Are dropping a value and releasing its allocated memory synonyms in Rust?

Hello everyone,

I would like to ask a question about dropping values in Rust (when the drop method in the Drop trait is automatically called) and I would appreciate if you could kindly make some clarification.

When I read the chapter 4 of The Book, about borrowing and ownership, I understood that once a value is being dropped, it is finished. For me from a C programming point of view, a call to the free() function allows to free the space allocated by a previous call to the malloc() function.

So when I read the chapter 4 of The Book, I thought that the drop method is a similar concept but in a more robust way thanks to the borrowing rules. But the ultimate goal is the same, that is, freeing resources ( = memory). Therefore I had understood (and apparently misunderstood) that :

A variable has been dropped in Rust = its allocated memory has been released

However, when I read the chapter 15 of The Book about smart pointers, I read for the first time about the Weak pointer. Here is what we can read in the module documentation of Rc smart pointer : std::rc

The downgrade method can be used to create a non-owning Weak pointer. A Weak pointer can be upgraded to an Rc, but this will return None if the value stored in the allocation has already been dropped. In other words, Weak pointers do not keep the value inside the allocation alive; however, they do keep the allocation (the backing store for the inner value) alive.

I think I'm completely confused by the last statement that I indicated in bold in the above mentioned quote. Based on this definition (or I should rather say what I understand from it), we can have a dropped value whereas its allocated memory is still valid for that value.

Therefore, my question is, what happens exactly when the drop() method is called? Is it just a some kind of mark put on a value at runtime so that it cannot be used anymore or is it actually releasing the allocated memory which leads to the total destruction of that value?

Thanks in advance

There is a difference between memory allocated for a value, and allocated by the value.
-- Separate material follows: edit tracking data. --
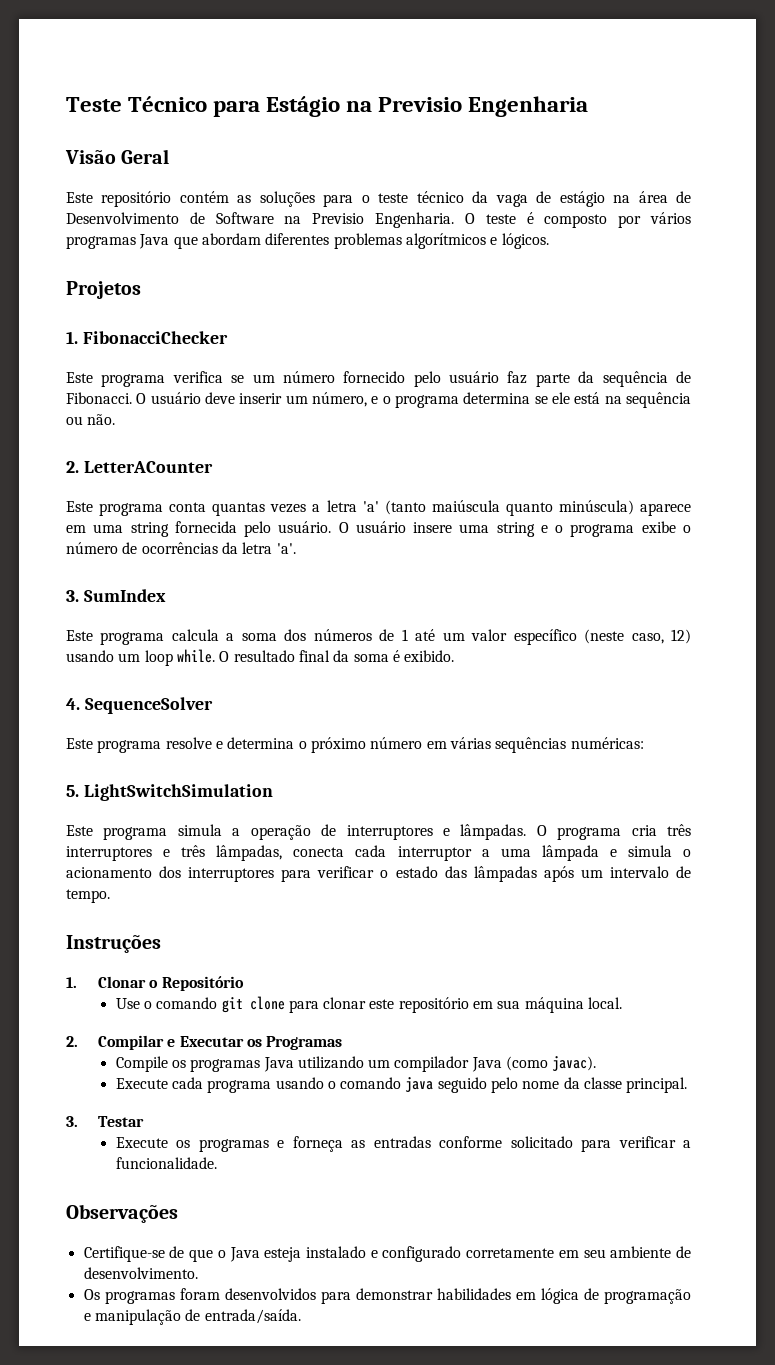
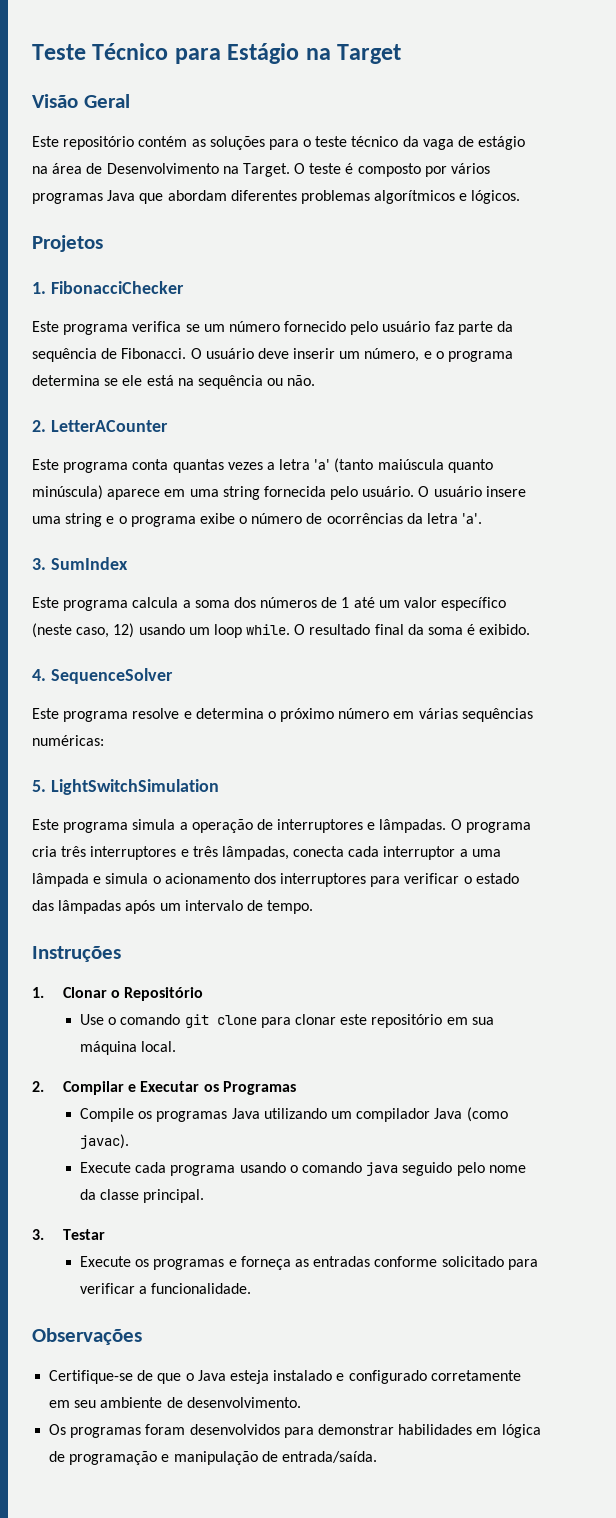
- Teste Técnico para Estágio na Previsio Engenharia
+ Teste Técnico para Estágio na Target
- Este repositório contém as soluções para o teste técnico da vaga de estágio na área de Desenvolvimento de Software na Previsio Engenharia.
+ Este repositório contém as soluções para o teste técnico da vaga de estágio na área de Desenvolvimento na Target.

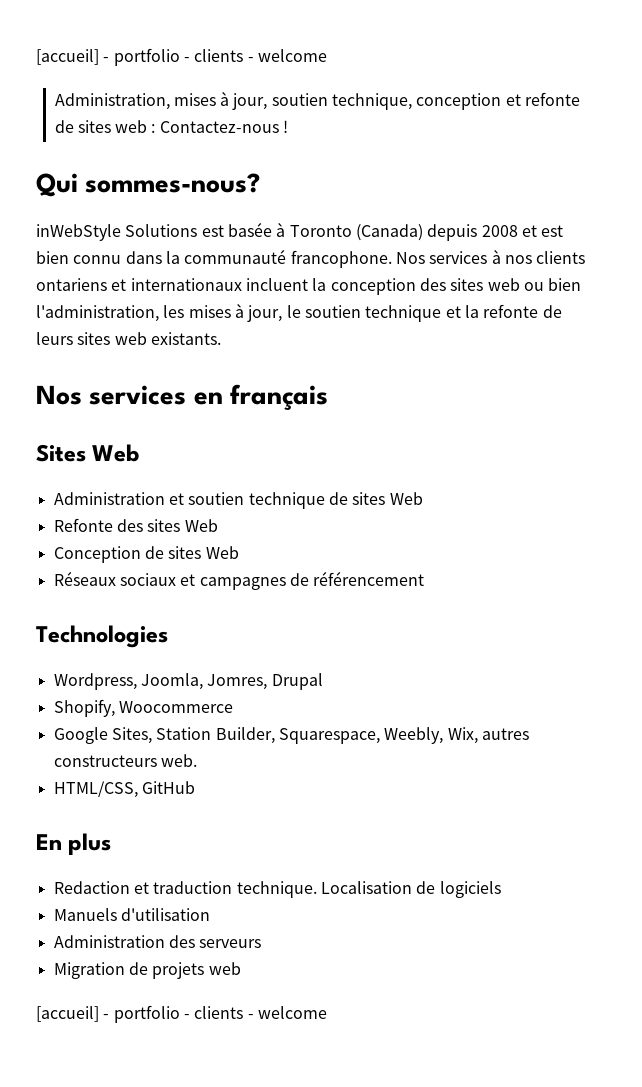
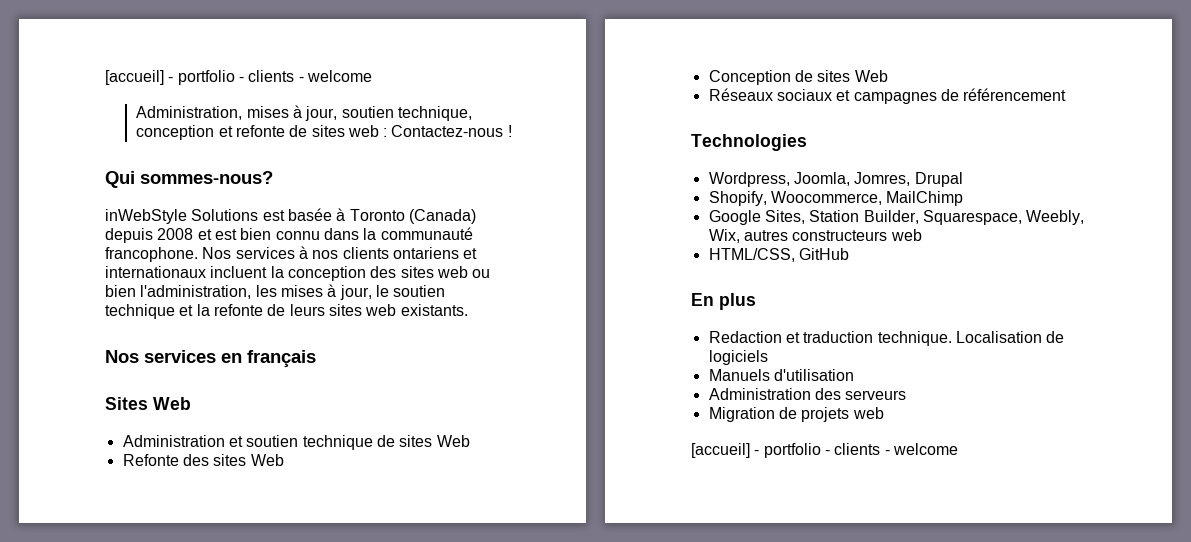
- Shopify, Woocommerce
+ Shopify, Woocommerce, MailChimp
- Google Sites, Station Builder, Squarespace, Weebly, Wix, autres constructeurs web.
+ Google Sites, Station Builder, Squarespace, Weebly, Wix, autres constructeurs web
Also, not all values are themselves allocated on the heap! Stack-allocated values can be dropped too, but that doesn't mean their memory is going away (it may be reused for other values though).

Dropping a value means that its destructor (drop method) is called, and that will (hopefully, if its destructor is correct) clean up any resources that the type itself allocated. This is not only memory. This may well be file descriptors, thread pools, database connections, etc.

For example, if you drop a String, its backing heap buffer will be freed by its destructor. However, if you declared the string itself on the stack, then the stack doesn't just "shrink" (a given stack frame in a given function call is of a constant size).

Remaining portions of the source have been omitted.